Подходит Педа Либишь.
– Вас ист денн лёс, Фалдин?261.
– Руссен брот гекляут262.
– Я, я. Гут, гут… Аба золль никс дем шеф заген. Ди арме лёйте иммер хабен хунгер263.
Фалдин никому не сказал.
Cogito – ergo sum264.
Sum ergo cogito265.
Какая жизнь без мысли, без думы!
Я жить хочу, чтоб мыслить и страдать266 (то есть чувствовать, любить).
Мыслить и любить – вот содержание полноценной жизни.
А мысль пленяги взлететь не может: она скована, как сковано тело.
Запереть мыслящего человека, истязать его физически и морально и вдобавок ко всему этому лишить духовной пищи – вот безмерная жестокость. Как тут не вспомнить свирепость мучителей Уголино267.
Настанет день, и рухнет башня глада.
Тогда берегись, Tedesco Rugieri268.
Непереносимы муки физического голода. Они превращают человека в бессловесное четвероногое. Шаришь воспаленными глазами, роешься в мусорке, тащишь всякое дерьмо в рот.
А разве духовный голод лучше? Нередко и он клонит долу очи пленяги, жаждущего пищи для ума. Найдешь в альтпапиркорбе269 обрывок газеты или страничку журнала – и рад им, словно пайкам и лушпайкам. Заберешься куда-нибудь подальше от вахманских глаз и читаешь, пока вокруг не лягут сумеречные тени.
– Литератор!! – злобно говорит Мацукин. – Книгами да совестью питаешься.

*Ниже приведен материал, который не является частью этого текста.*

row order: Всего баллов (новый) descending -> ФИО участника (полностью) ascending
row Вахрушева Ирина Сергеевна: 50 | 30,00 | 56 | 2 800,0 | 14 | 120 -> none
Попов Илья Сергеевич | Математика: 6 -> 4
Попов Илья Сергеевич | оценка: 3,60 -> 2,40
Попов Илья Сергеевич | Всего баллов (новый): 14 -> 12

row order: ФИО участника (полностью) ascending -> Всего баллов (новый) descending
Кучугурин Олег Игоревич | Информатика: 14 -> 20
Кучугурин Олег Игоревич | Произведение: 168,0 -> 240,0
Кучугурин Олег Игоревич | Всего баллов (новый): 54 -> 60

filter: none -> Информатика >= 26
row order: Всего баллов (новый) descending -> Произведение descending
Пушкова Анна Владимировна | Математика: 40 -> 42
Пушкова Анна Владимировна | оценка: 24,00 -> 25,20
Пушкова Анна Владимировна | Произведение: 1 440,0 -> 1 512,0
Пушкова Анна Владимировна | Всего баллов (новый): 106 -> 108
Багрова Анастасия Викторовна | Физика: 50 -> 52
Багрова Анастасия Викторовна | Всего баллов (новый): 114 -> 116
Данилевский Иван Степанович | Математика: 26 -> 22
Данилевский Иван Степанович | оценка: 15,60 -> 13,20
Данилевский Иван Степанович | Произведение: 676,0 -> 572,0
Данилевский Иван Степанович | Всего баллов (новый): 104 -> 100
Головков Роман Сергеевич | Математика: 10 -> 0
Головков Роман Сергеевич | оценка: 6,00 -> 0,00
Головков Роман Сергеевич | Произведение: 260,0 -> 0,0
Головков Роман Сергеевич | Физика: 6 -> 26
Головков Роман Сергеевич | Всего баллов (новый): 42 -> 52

– Видать, не все сало вытопили фрицы, в кишках еще осталось. Погоди, скоро выбросишь свои листочки в аборт.
– Без книги подохнешь и с книгой подохнешь. Как ни крутись, браток, а все равно сыграешь в ящик.
– Бог не выдаст, свинья не съест. Авось не подохну.
– Что же, ты средство какое знаешь? Говори, может, и нам поможет.
– Средства не знаю, а поддаваться психозу голода не стану. Печатное слово как раз и помогает мне бороться с ним.
– Вот антимонию развел. Сплошная черная магия.
– Не спасут, браток, и черные книги270. Все равно подохнешь с нами.
А я продолжал собирать клочки газет и журналов. Правда, это была геббельсовская печатная брехня, но я научился анатомировать ее и читать между строк. Кроме того, кое-что узнавал от Фрица и Адама, слушавших тайком советское и английское радио. Так постепенно, по кусочкам воссоздавалась правда о положении на фронтах, о внутренней политике фашистской Германии, о фактическом бесправии немцев-рабочих, об изуверском плане Гитлера уничтожить русский народ, о стремлении нацистов построить Neue Europa (Neue Ordnung in Europa)271 по спартанскому образцу, то есть превратить всех ненемцев в илотов, добывающих материальные блага для нордических спартиатов.